La véritable force, à mon sens, du cinéma de Bong Joon-Ho, qu’il avait su magnifié avec brio sur son précédent long-métrage Snowpiercer, est la mise en place d’une atmosphère, et cela en puisant dans tous les styles possibles. Une notion de rythme qui est donc cruciale à la physionomie de ces oeuvres, et Okja ne va pas échapper à la règle. Dans un premier acte de grande qualité, à l’ambiance qui peut faire penser à certaines oeuvres du studio Ghibli (Princesse Mononoké surtout), Bong nous offre une véritable ode à la nature en introduisant les personnages de Mija et d’Okja. Il prenne ici le temps d’introduire les personnages de telle sorte que nous nous attachions à eux, tout en nous faisant prendre conscience de ce qui les attend, au travers de sa courte scène d’introduction. Si le film débute donc par un manifeste écologiste, il ne tarde pas à devenir un vrai film d’action dans un deuxième segment, et se terminera même par taper sur l’horrifique et le burlesque, mais nous ne nous attarderons pas plus là-dessus pour éviter tous spoils. Cette alchimie des genres donc fonctionne si bien car Bong manie habilement la technique. L’idée d’embaucher en chef opérateur Darius Khondji, qui a été capable de développer des ambiances légères (Minuit à Paris, To Rome with Love) ou bien plus sombres (Se7en, Delicatessen), permet un travail vraiment progressif de la lumière, qui commence par rayonner de simplicité, blanche, puissante, pure, pour s’obscurcir peu à peu et finir dans un noir des plus terrifiants, lumière qui se modifiera au fur et à mesure de la progression psychologique du spectateur et de Mija. De même, l’adaptation des genres est aussi possible via un excellent travail de montage de Meeyeon Han et Jin-Mo Yang, qui se saisissent de toutes les particularités des genres cités plus haut pour les appliquer, tout en donnant au montage une fluidité vraiment captivante.
La réussite technique profite autant au message et permet de délivrer un vrai message de forme et de fond certes, mais il est à mon sens assez intéressant, si ce n’est capital de le relier à l’épreuve du scénario, car c’est ce dernier qui va dicter le rythme d’un film.
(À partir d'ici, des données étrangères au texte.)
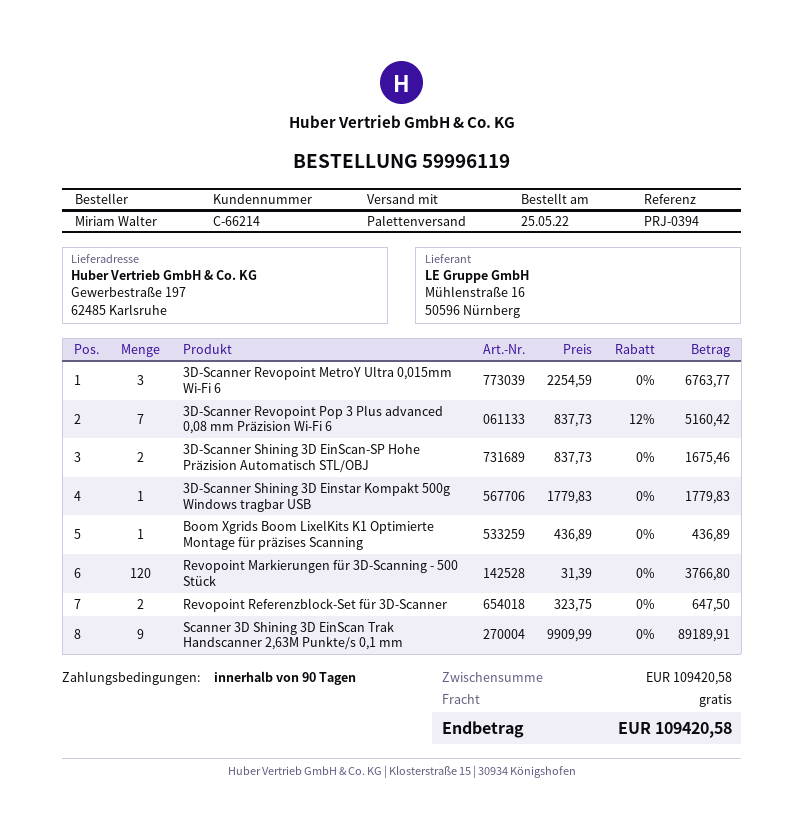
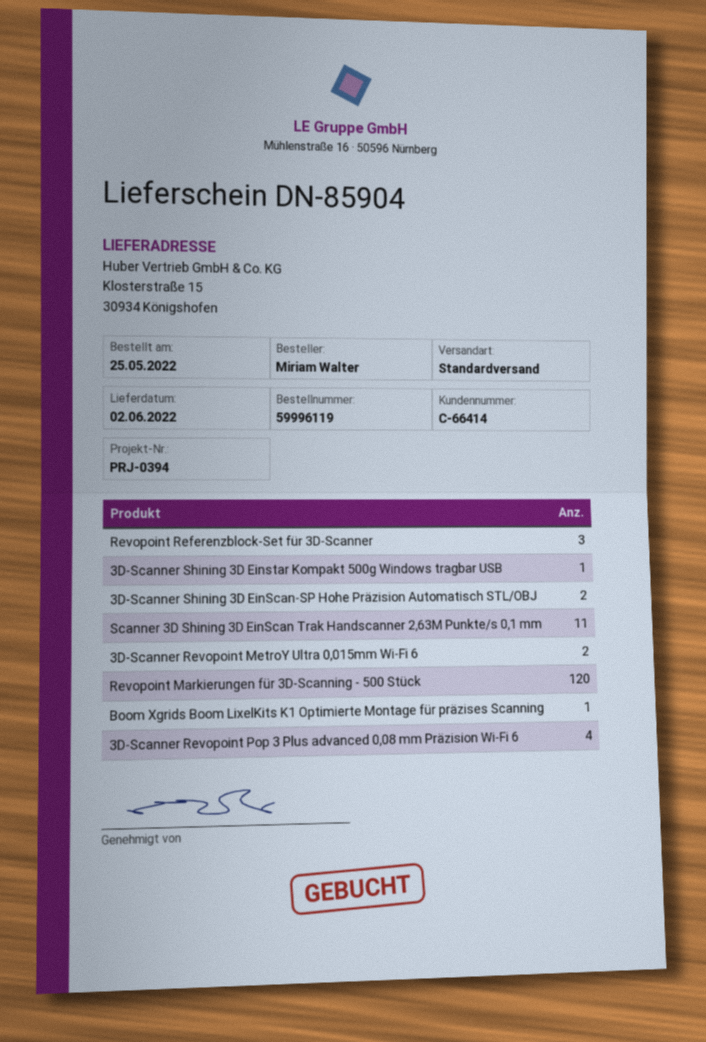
customer number: C-66214 -> C-66414
shipping method: pallet freight -> standard
ship to: Gewerbestraße 197, 62485 Karlsruhe -> Klosterstraße 15, 30934 Königshofen
3D-Scanner Revopoint MetroY Ultra 0,015mm Wi-Fi 6: 3 -> 2
3D-Scanner Revopoint Pop 3 Plus advanced 0,08 mm Präzision Wi-Fi 6: 7 -> 4
Revopoint Referenzblock-Set für 3D-Scanner: 2 -> 3
Scanner 3D Shining 3D EinScan Trak Handscanner 2,63M Punkte/s 0,1 mm: 9 -> 11

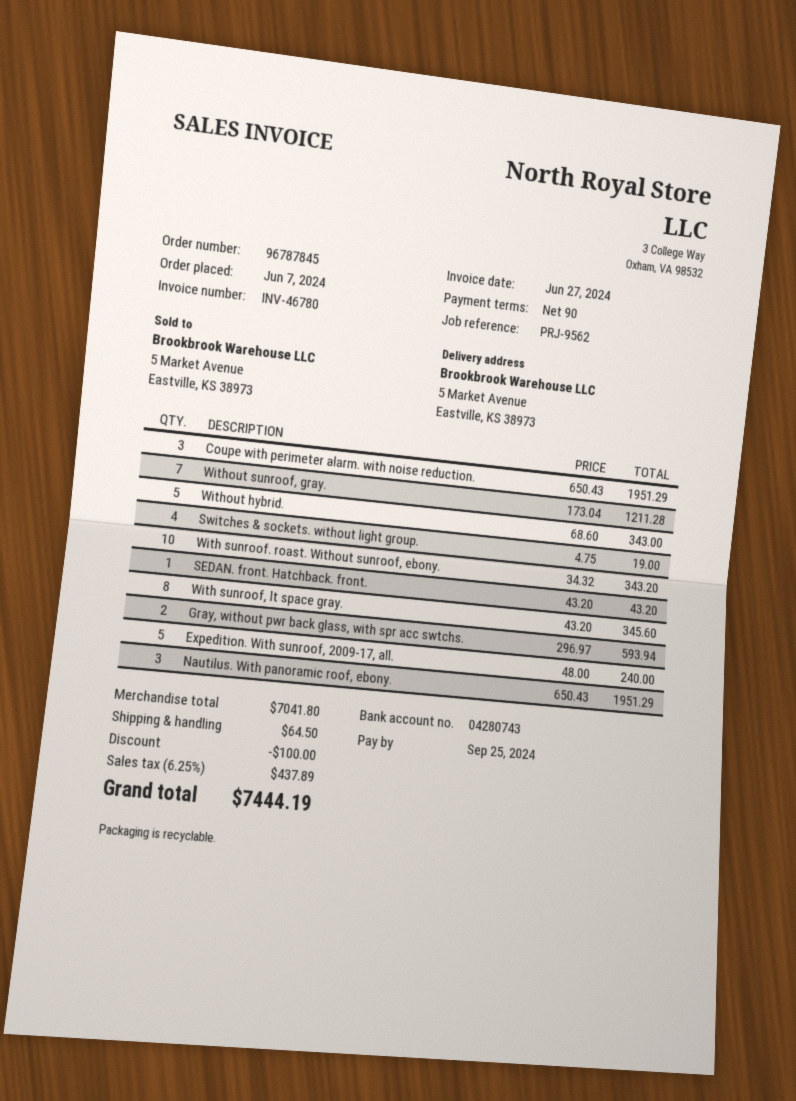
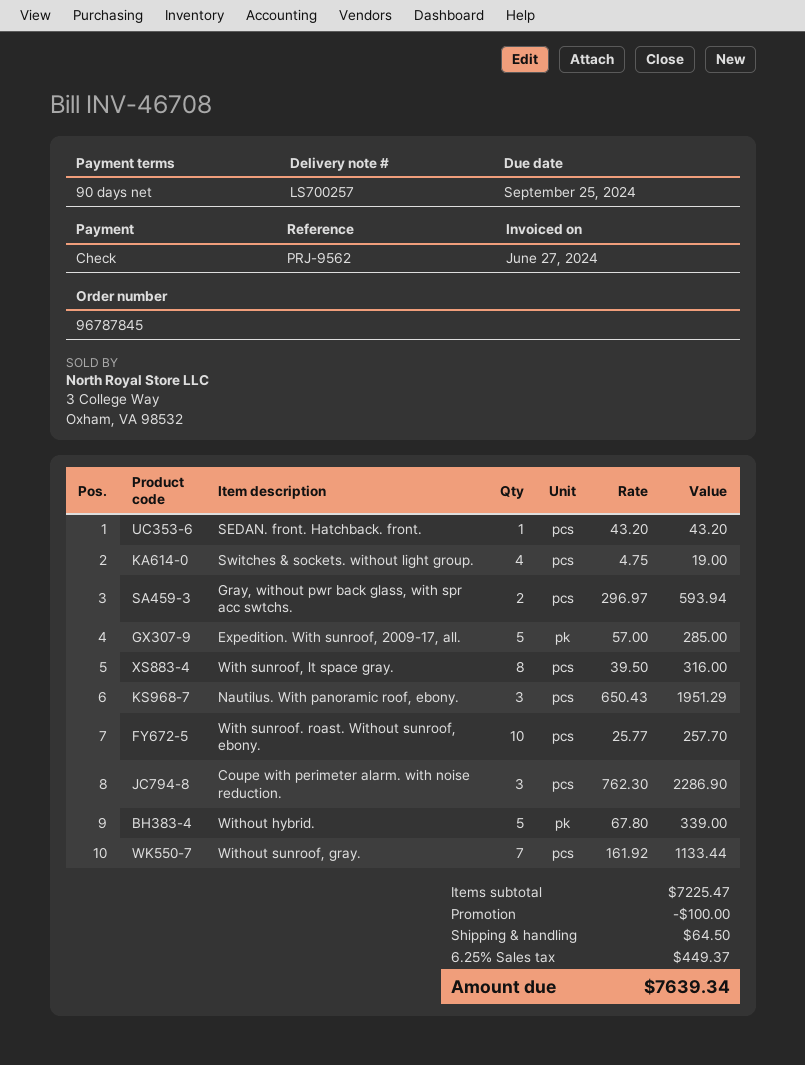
invoice number: INV-46780 -> INV-46708
Coupe with perimeter alarm. with noise reduction.: 3 x 650.43 = 1951.29 -> 3 x 762.30 = 2286.90
Without sunroof, gray.: 7 x 173.04 = 1211.28 -> 7 x 161.92 = 1133.44
Without hybrid.: 5 x 68.60 = 343.00 -> 5 x 67.80 = 339.00
With sunroof. roast. Without sunroof, ebony.: 10 x 34.32 = 343.20 -> 10 x 25.77 = 257.70
With sunroof, lt space gray.: 8 x 43.20 = 345.60 -> 8 x 39.50 = 316.00
Expedition. With sunroof, 2009-17, all.: 5 x 48.00 = 240.00 -> 5 x 57.00 = 285.00
subtotal: 7041.80 -> 7225.47
tax: 6.25% = 437.89 -> 6.25% = 449.37
total: 7444.19 -> 7639.34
Et c’est là que les premières nuances arrivent. Certes, on assiste à un bon travail de la part de Jon Ronson et de Bong Joon-Ho, un ensemble fluide et cohérent, qui prend le temps de se mettre en place sans (globalement, mais on y reviendra plus tard) bâcler ces personnages. Malgré le fait qu’il soit somme toute correcte, il souffre également de son manque de subtilité, beaucoup de choses se faisant sentir à des kilomètres à la ronde (le cochon d’or principalement). Manque de subtilité donc, qui, couplé à certains personnages qui s’avèrent presque inutile (je pense à certains membres de l’ALF, Giancarlo Esposito ou bien Jake Gyllenhaal), qui rend l’ensemble certes regardable, et qui ne nous décroche à aucun moment, mais un scénario qui pose un plafond de verre au film et qui empêche de le pousser plus haut à cause de son simplissime et de son manque de tact, mais qui permet malgré tout de porter le message fort (en couple avec la mise en scène évidemment) du long-métrage.
Il nous reste enfin un aspect à étudier, essentiel même : les personnages et les performances des acteurs. Intéressons-nous tout d’abord au très beau personnage de Mija, porté par l’excellente Ahn Seo-hyeon, âgée de 13 ans. Un personnage nuancé, travaillé, attachant, captivant, peut-être bien la plus grande réussite du long-métrage. J’évoquais tout à l’heure le travail sur la lumière, qui est justement en corrélation avec l’évolution psychologique d’un personnage. Une vraie héroïne comme on les aime. On peut également citer l’excellente performance de Paul Dano, dans la lignée de ces derniers films, toujours aussi nuancée et juste, ou d’une Tilda Swinton qui, malgré un personnage un peu limité dans son écriture, nous sort un vrai récital d’acting, qui confirme bien son alchimie avec le réalisateur. Dans les points négatifs, l’évidence s’appelle Jake Gyllenhaal. Si son talent semble indéniable, Jake ne cesse ici de cabotiner, de jouer atrocement faux. Un personnage (très) mal écrit, sensé apitoyer le spectateur sur la présence de gens encore moraux dans un milieu amoral, et qui finit par se transformer en faux plagiat désolant de Cyril Hanouna, amplifié par l’horrible surjeu de Jake, personnage éberlué qui détonne maladroitement avec l’étonnante et apréciable simplicité que dégage le film. On citera également les membres de l’ALF qui, hormis ceux interprété par Paul Dano et Steven Yeun (Glenn dans The Walking Dead), n’apportent pas grand chose en tant que personnages au récit (en tant que groupe de l’ALF, oui il y a un rôle évident, mais c’est à titre individuel que ça a tendance à coincer), sans que l’acting soit mauvais. On reprocha enfin à Giancarlo Esposito (Gus dans Breaking Bad et Better Call Saul) une performance assez limité, aspect renforcé par un personnage stéréotypé et pas franchement utile non plus, et un Hee Bong-Yun loin d’être subjuguant dans le rôle du grand-père.
En conclusion, Okja est un bon film, un excellent moment de visionnage et même un coup de coeur. Nous offrant peut-être l’une des meilleures mise en scène de ce premier semestre 2017, Bong Joon-Ho se place définitivement comme un réalisateur asiatique qui compte désormais sur la scène internationale, et offre un travail absolument enivrant. Malheureusement, un scénario fluide mais stéréotypé et un Jake Gyllenhaal niveau Razzie Awards empêche l’oeuvre de décoller jusqu’au chef d’oeuvre intemporel. Un très bon film donc, pas forcément le meilleur de l’année, mais une oeuvre singulière et avant tout touchante, avec un super-cochon magnifique (qu’est-ce que les effets spéciaux sont bons dans Okja !) et rempli de tendresse, un film qui ne vous donne clairement pas envie de manger un steak ensuite (le message est donc passé, bravo Bong), et qui ne méritait certainement pas la polémique qu’elle a subit aux vues de ces évidentes qualités.